Malus apuntó a un hombre bestia que corría y le clavó una saeta en el centro del pecho. Los druchii accionaban las ballestas con rápida y brutal eficacia, cargando, disparando y volviendo a cargar. Habían matado casi una veintena de hombres bestia cuando éstos se dieron cuenta del peligro que tenían delante y se dispersaron para huir hacia la seguridad de los árboles situados al este y al oeste.

Malus apuntó a otro hombre bestia y disparó, y la saeta se clavó en la espalda de la criatura.

—¡Dejad de disparar! —ordenó cuando el hombre bestia se desplomó.

En el valle, más abajo, los hombres bestia armados con antorchas habían acabado con los últimos oponentes, y entonces avanzaban cuesta arriba. Malus vio que a la cabeza de la horda iba un hombre bestia enorme que llevaba un báculo descomunal y se cubría los encorvados hombros con un ropón.

El noble estudió atentamente a la turba que avanzaba hacia ellos. Parecían cautelosos, pero no abiertamente hostiles. Por impulso, guardó la ballesta.

—Creo que vienen a parlamentar —le dijo a Lhunara—. Retén a los hombres aquí. Si algo sale mal, venid a buscarme.

—Sí, mi señor —replicó Lhunara, pero la expresión sofocada de su rostro revelaba de modo elocuente la verdadera opinión que tenía sobre el plan de Malus.

El noble espoleó a la montura y trotó por el terreno sembrado de cadáveres al encuentro de los recién llegados.

El hombre bestia brujo les gruñó una orden a sus compañeros cuando vio que Malus se acercaba, y luego él y otro continuaron avanzando entre los hombres bestia caídos hasta situarse a aproximadamente diez metros por delante de la turba armada con antorchas.

Malus se detuvo a una distancia desde la que parlamentar cómodamente, y mostró las manos vacías.

—Bien hallado, desconocido —gritó al mismo tiempo que se daba cuenta, demasiado tarde, de que el hombre bestia probablemente no entendía ni una sola palabra de lo que estaba diciendo—. Parece que mi enemigo es tu enemigo. ¿Tienes nombre?

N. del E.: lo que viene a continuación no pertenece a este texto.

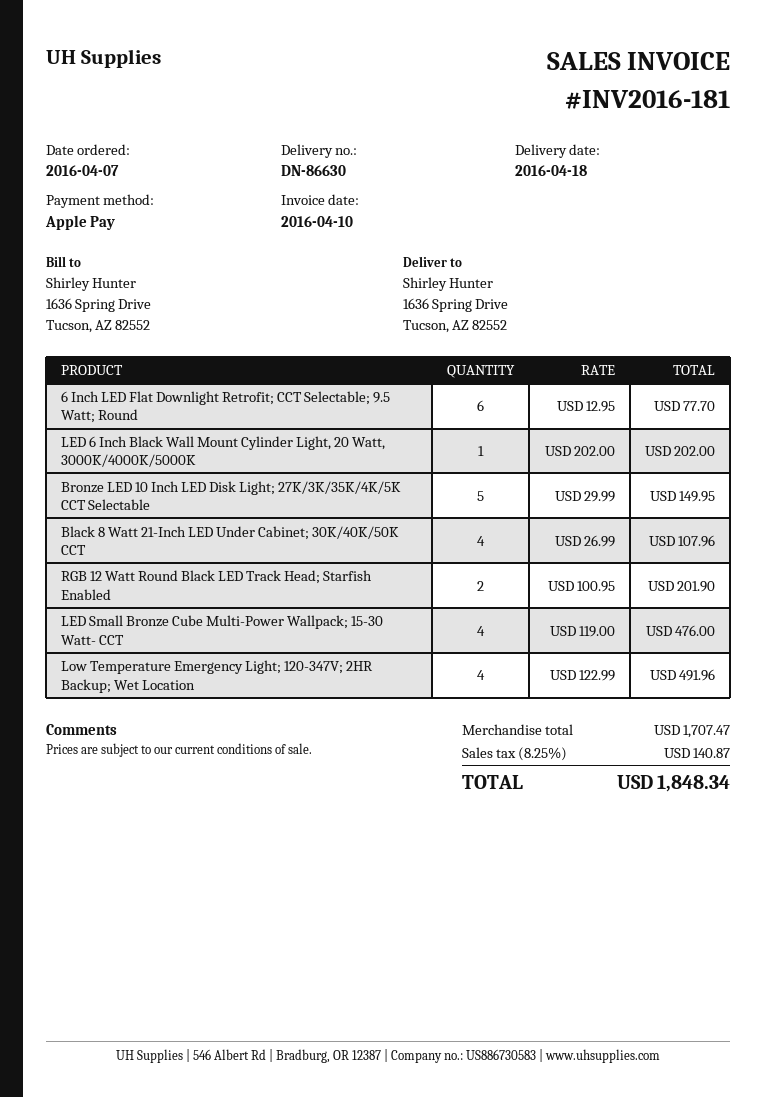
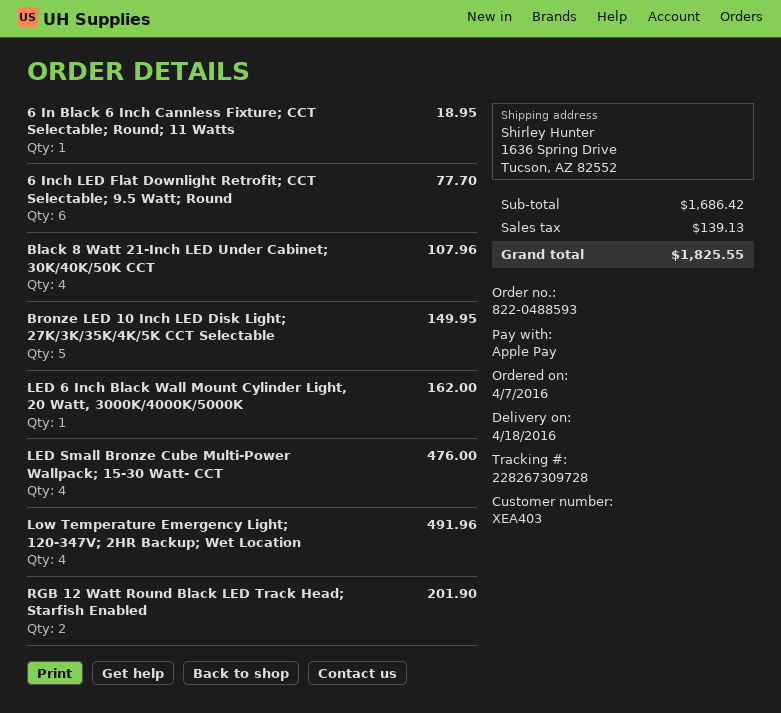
LED 6 Inch Black Wall Mount Cylinder Light, 20 Watt, 3000K/4000K/5000K: 1 for 202.00 -> 1 for 162.00
6 In Black 6 Inch Cannless Fixture; CCT Selectable; Round; 11 Watts: none -> 1 for 18.95
subtotal: 1707.47 -> 1686.42
tax: 140.87 -> 139.13
total: 1848.34 -> 1825.55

Al oír esto, el segundo hombre bestia salió de detrás del brujo, y Malus se sorprendió al ver que era su antiguo prisionero. El hombre bestia se irguió en toda su estatura y señaló con gesto espectacular al enorme brujo.

Los ojos de Malus se abrieron de par en par. Había estado equivocado desde el principio. Kul Hadar no era en absoluto el nombre de un lugar.

El brujo agitó la cornuda cabeza y sonrió.

—Salve, druchii —tronó la voz del brujo en un druhir gutural—. Soy Kul Hadar.